Obviously it’s because the second G# will be a copy of the first with the default overwritten - however it means that where I’m used to tied notes acting as a single note of a certain length, here they’re treated as separate notes, and there’s no way of hiding that second accidental without first breaking the tie.

Not sure if this is a necessary quirk or a bug! It seems slightly out of keeping with the paradigm…

While you can’t select the second notehead in Write mode without breaking the tie, you could either

  1. Select the whole tied note and go Edit > Reset Appearance or
  2. Switch to Engrave mode, select just the second notehead and switch off its Accidental property.
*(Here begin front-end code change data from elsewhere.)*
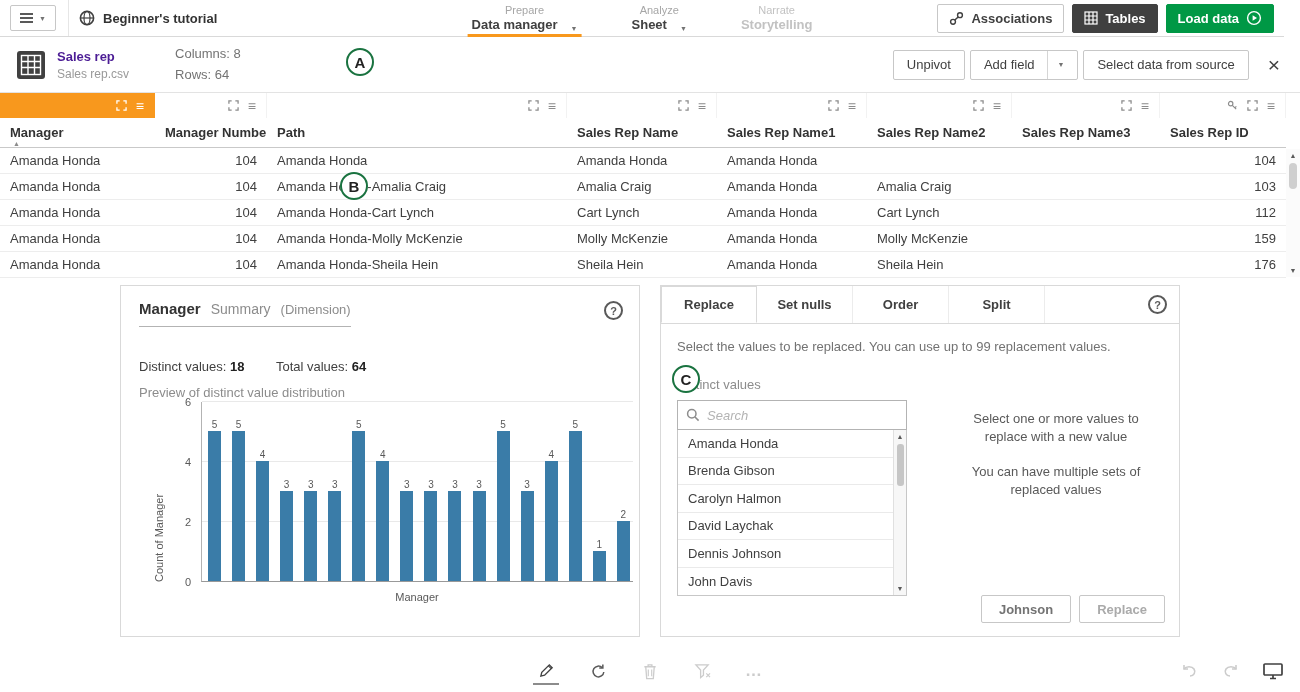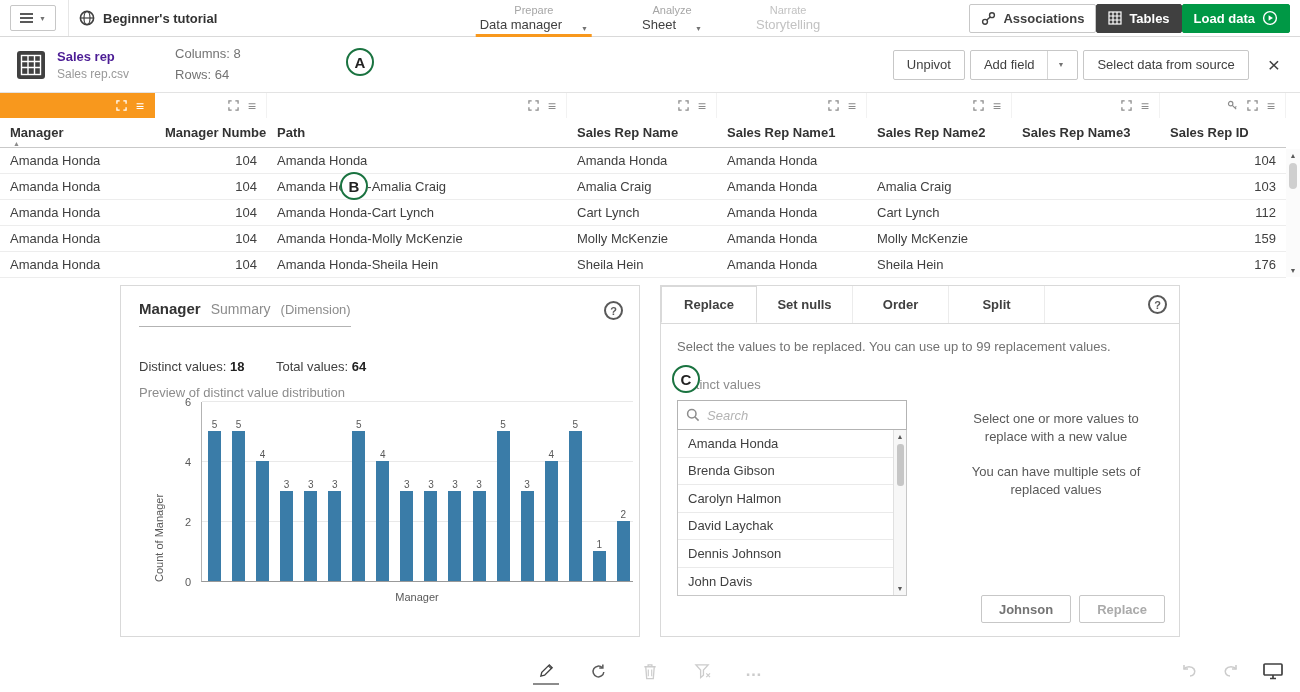--- a/index.html
+++ b/index.html
@@ -1,34 +1,34 @@
 <!DOCTYPE html>
 <html style="--orange: #f8981d; --green: #009845; --dark: #404040; --bar: #3a7ca8; --annotation: #1a7340;"><head>
 <meta charset="utf-8">
 <style>
 *{margin:0;padding:0;box-sizing:border-box}
 html,body{width:1300px;height:692px}
 body{position:relative;font-family:"Liberation Sans","DejaVu Sans",sans-serif;font-size:13px;color:#404040;background:#fff;overflow:hidden}
 svg{display:block}
 
-.topbar{position:absolute;top:0;left:0;right:0;height:37px;border-bottom:1px solid #d9d9d9;display:flex;align-items:center;padding:5px 10px;background:#fff;z-index:20}
+.topbar{position:absolute;top:0;left:0;right:16px;height:37px;border-bottom:1px solid #d9d9d9;display:flex;align-items:center;padding:5px 10px;background:#fff;z-index:20}
 .menu-btn{width:46px;height:26px;border:1px solid #c7c7c7;border-radius:2px;display:flex;align-items:center;justify-content:center;gap:6px;background:#fff;cursor:pointer}
 .hamb{display:flex;flex-direction:column;gap:2px}
 .hamb i{display:block;width:13px;height:2px;background:#595959}
 .caret{font-size:7px;color:#737373;line-height:1}
 .tb-divider{width:1px;height:36px;background:#e6e6e6;margin:0 10px 0 12px}
 .globe{margin-right:8px}
 .app-title{font-weight:bold;color:#333}
 .centernav{position:absolute;left:50%;transform:translateX(-50%);top:0;height:37px;display:flex;gap:46px}
 .navitem{display:flex;flex-direction:column;align-items:center;justify-content:space-between;padding:4px 4px 2px;border-bottom:3px solid transparent;height:100%;cursor:pointer}
 .navitem.active{border-bottom-color:var(--orange,#f8981d)}
 .nav-section{font-size:11px;color:#a6a6a6}
-.nav-label{font-weight:normal;color:#404040;display:flex;align-items:flex-end;gap:19px;font-size:13px}
+.nav-label{font-weight:bold;color:#404040;display:flex;align-items:flex-end;gap:13px;font-size:13px}
 .navitem.dim .nav-section,.navitem.dim .nav-label{color:#c2c2c2}
-.tb-right{margin-left:auto;display:flex;align-items:center}
+.tb-right{margin-left:auto;display:flex;gap:8px;align-items:center}
 .btn{height:29px;border:1px solid #c7c7c7;border-radius:2px;background:#fff;display:inline-flex;align-items:center;gap:7px;padding:0 11px;font-weight:bold;font-size:13px;color:#404040;cursor:pointer}
 .btn.dark{background:var(--dark,#404040);border-color:var(--dark,#404040);color:#fff}
 .btn.green{background:var(--green,#009845);border-color:var(--green,#009845);color:#fff}
 
 .filebar{position:absolute;top:37px;left:0;right:0;height:55px;display:flex;align-items:center;padding:0 16px;background:#fff}
 .tblicon{margin-right:11px}
 .fileinfo .t{font-weight:bold;color:#4c1d95}
 .fileinfo .s{color:#999;font-size:12px;margin-top:3px}
 .colinfo{margin-left:46px;color:#737373;line-height:1.55}
 .fb-right{margin-left:auto;display:flex;align-items:center;gap:5px}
The question really is why the Accidental was ever set to “Show” in the first place. The Notation Options will almost definitely state that the first instance of an accidental in a bar must show the accidental, so there’s no obvious explanation for that property having been turned on (except, perhaps, if you’d imported MusicXML and left the setting at Preferences > MusicXML Import > Accidental Visibility turned on).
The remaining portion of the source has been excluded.